EMR fails while uploading very large file

1.3k Views Asked by At

I have a use case where I have to upload 1000s of 20GB files from EMR to S3.

While uploading files using fileSystem.moveFromLocalFile API, job fails with following error:

16/12/23 07:25:04 WARN TaskSetManager: Lost task 107.0 in stage 16.0 (TID 94646, ip-172-31-3-153.ec2.internal): java.io.IOException: Error closing multipart upload
    at com.amazon.ws.emr.hadoop.fs.s3n.MultipartUploadOutputStream.uploadMultiParts(MultipartUploadOutputStream.java:377)
    at com.amazon.ws.emr.hadoop.fs.s3n.MultipartUploadOutputStream.close(MultipartUploadOutputStream.java:394)
    at org.apache.hadoop.fs.FSDataOutputStream$PositionCache.close(FSDataOutputStream.java:74)
    at org.apache.hadoop.fs.FSDataOutputStream.close(FSDataOutputStream.java:108)
    at org.apache.hadoop.io.IOUtils.copyBytes(IOUtils.java:61)
    at org.apache.hadoop.io.IOUtils.copyBytes(IOUtils.java:119)
    at org.apache.hadoop.fs.FileUtil.copy(FileUtil.java:366)
    at org.apache.hadoop.fs.FileUtil.copy(FileUtil.java:356)
    at org.apache.hadoop.fs.FileUtil.copy(FileUtil.java:338)
    at org.apache.hadoop.fs.FileSystem.copyFromLocalFile(FileSystem.java:2017)
    at org.apache.hadoop.fs.FileSystem.copyFromLocalFile(FileSystem.java:1985)
    at org.apache.hadoop.fs.FileSystem.moveFromLocalFile(FileSystem.java:1972)
    at com.amazon.ws.emr.hadoop.fs.EmrFileSystem.moveFromLocalFile(EmrFileSystem.java:419)

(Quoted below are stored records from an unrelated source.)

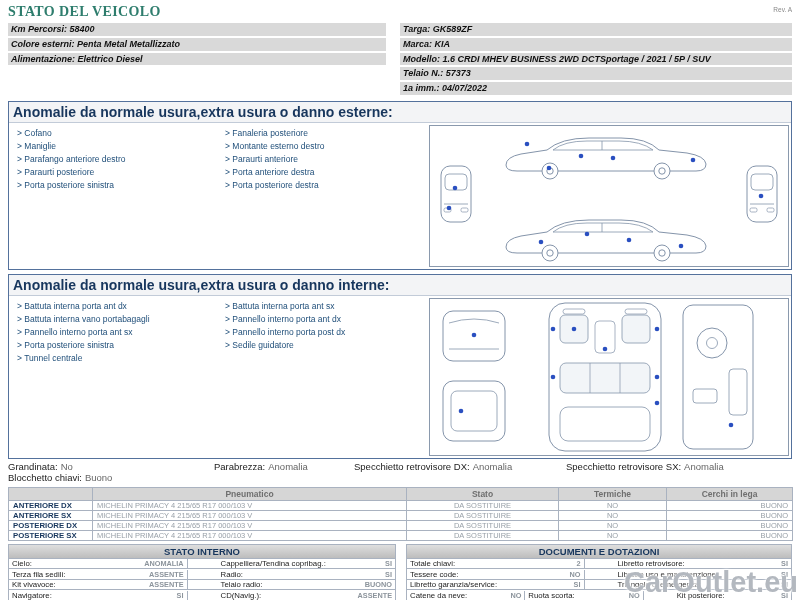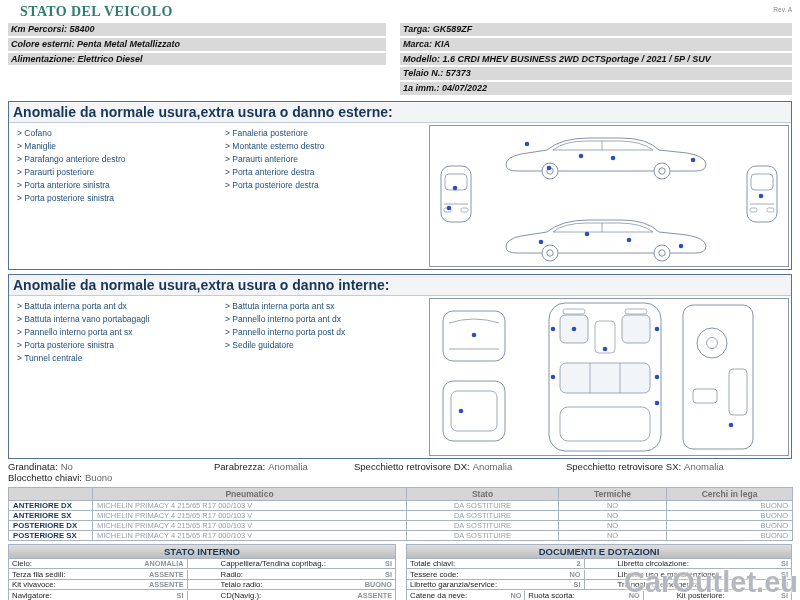--- a/index.html
+++ b/index.html
@@ -7,7 +7,7 @@
   body{font-family:"Liberation Sans",sans-serif;background:#fff;}
   .page{width:800px;height:600px;position:relative;padding:4px 8px;background:#fff;}
 
-  .topbar{display:flex;justify-content:space-between;align-items:flex-start;height:17px;margin-left:12px;}
+  .topbar{display:flex;justify-content:space-between;align-items:flex-start;height:17px;}
   .title{font-family:"Liberation Serif",serif;font-size:14px;font-weight:bold;color:#2e7d6d;letter-spacing:.4px;}
   .rev{font-size:6.5px;color:#888;margin-top:2px;}
 

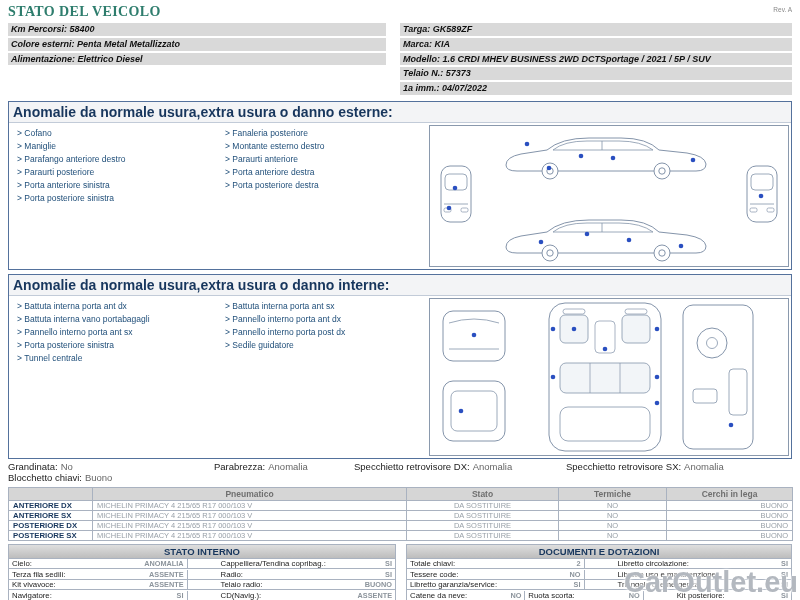--- a/index.html
+++ b/index.html
@@ -91,7 +91,6 @@
           <li>Maniglie</li>
           <li>Parafango anteriore destro</li>
           <li>Paraurti posteriore</li>
-          <li>Porta anteriore sinistra</li>
           <li>Porta posteriore sinistra</li>
         </ul>
         <ul class="dmg-col">

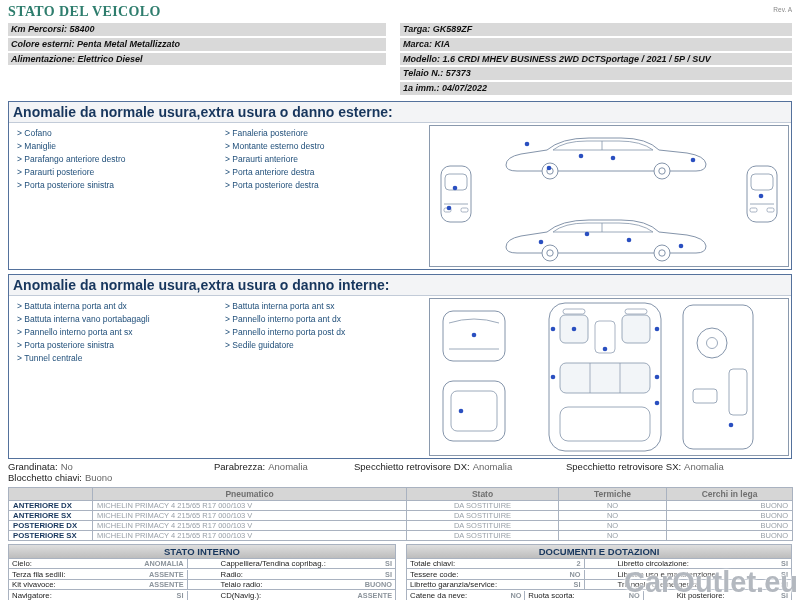--- a/index.html
+++ b/index.html
@@ -323,7 +323,7 @@
             <span class="cv">2</span>
           </div>
         <div class="cell">
-            <span class="cl">Libretto circolazione:</span>
+            <span class="cl">Libretto retrovisore:</span>
             <span class="cv">SI</span>
           </div>
       </div>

Note that this error occurs frequently when the number of 20GB files are of the order of 1000s and less frequently when the number of files are of the order of 100s.

Need some guidance on how to go about debugging it.

1

There are 1 best solutions below

0
On

There's a limit of 5GB on the size of the file being uploaded from EMR to S3. You could either compress your files before uploading them or split them into multiple parts.